She would do much better.

In her left hand was a small flashlight, in her right the mugger’s commandeered switchblade, but before she used it, she would break as many of his bones as her homemade martial arts training would allow. He was old. She was young. She would prevail.

Not that there was much if any chance he’d still be inside this house. This was merely where she would begin. The police had searched the place, and boxed up and carted off anything they thought might be evidence. But they might have missed something, and anyway, she knew Phillip, or at least the construct of Phillip that the madman had presented, and she might see something, understand something, that the police had missed on their first pass.

Phillip would not be easy to find, and it would be a challenge to get to him before the cops did. Her next stop would be Dr. Hurst, to find out what the psychologist knew about her fellow support group member. Hurst wouldn’t want to cooperate at first, but Jordan had the leverage of Levi’s death, and that this one twisted creature calling himself Phillip Traynor had single-handedly performed half of the violent crimes visited upon that entire support group of hers.

Of course, Phillip might be in the wind — might already be long gone from Cleveland, and yet... he had kept the city his home base through a decade of serial killing, and likely had gone through a succession of identities. That missing coach, Bradley Slavens, was surely one of them. Mark had been close. So very close.

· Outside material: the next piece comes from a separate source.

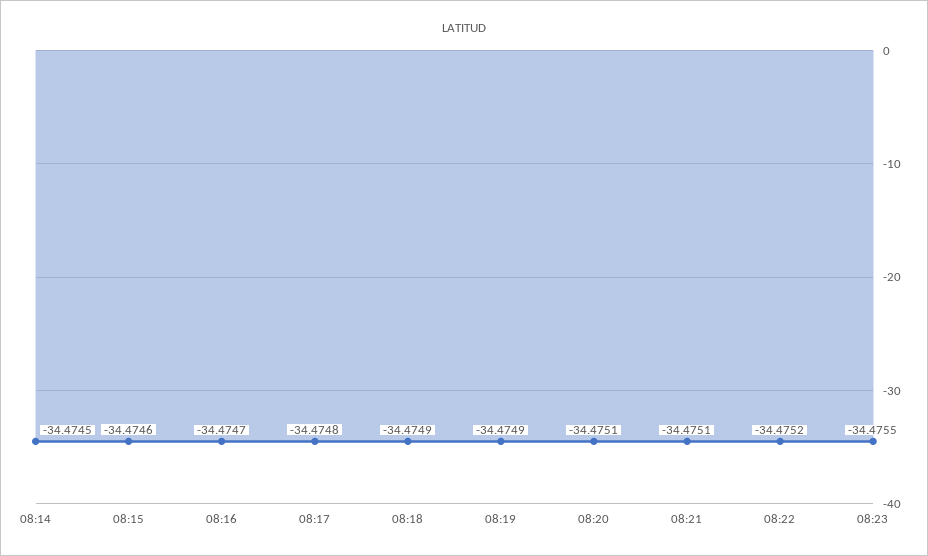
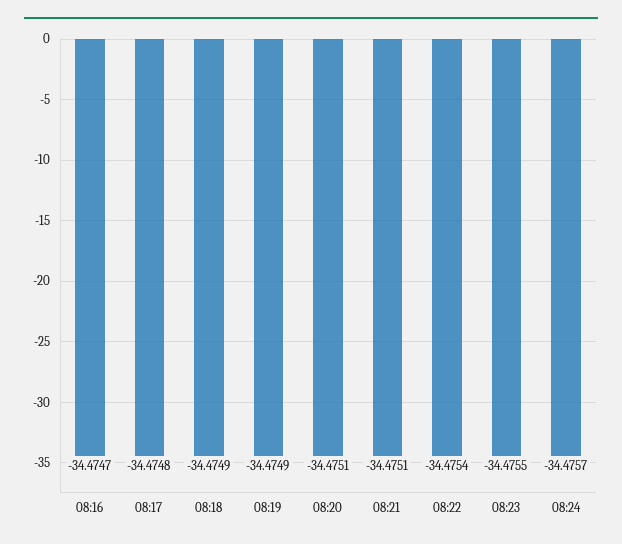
08:14: -34.4745 -> none
08:15: -34.4746 -> none
08:22: -34.4752 -> -34.4754
08:24: none -> -34.4757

If she was right — if this madman was an eccentric who considered Cleveland his personal killing grounds — then she might be able to get to him before the cops. She would have to be resourceful and clever, because in a matter of days, probably two at most, the juggernaut of CPD and FBI and the attendant media frenzy would roll over her and all her dark hopes, all her violent dreams.

Strips of yellow crime scene tape covered the screen door in back. She yanked them off, discarded them like a child unwrapping a present. The screen door was unlocked and, surprisingly, so was the inner door. The cops seemed to have a naive notion of the ability of crime scene tape to keep out intruders.

She stepped into a dark kitchen, leaving the door slightly ajar behind her. Should those officers sense somebody was in the house, she might appreciate having an escape route ready. Moonlight filtered through small windows above the sink, enough to reveal the kitchen’s blankness — no appliances, no knife block, no personal items at all. She checked the cupboards. Nothing. The police had carted everything off.

This was already looking like a wasted effort, but she pressed on. The kitchen fed into a narrow, dark hallway that led to the front of the house. Inky darkness forced Jordan to move sideways, using a hand on the wall as a guide, edging along. She did not dare use the flashlight until she had determined if the police car out front might detect its use, needing to know where walls and curtains protected her search. Down at the far end, light from outside filtered in through sheer-curtained windows.

Finally, she reached the end of the hall and found herself in a small foyer, living room to her right, stairs to her left, kitchen hall behind her, front door straight ahead. That door, with multiple glass panes, was the curtained source of outside light. She peeked around the thin semi-sheer fabric and saw the police car parked out front. The officers sat in darkness, thanks to that burned-out streetlamp. The only significant light came from the moon.

Why couldn’t they just drive away and leave her to her search? Did they really think their killer would return to the scene of the crime? To the home they had stripped of damn near everything?

God, cops could be stupid. Even Mark, so many missteps...

She went up the nearby stairs, and they creaked under her sneakers. The natural spookiness of a dark old empty house could not be denied, and she felt uneasy going up, some goose bumps rising on her forearms, where the sweatshirt sleeves were rolled back. Couldn’t help it. She was human.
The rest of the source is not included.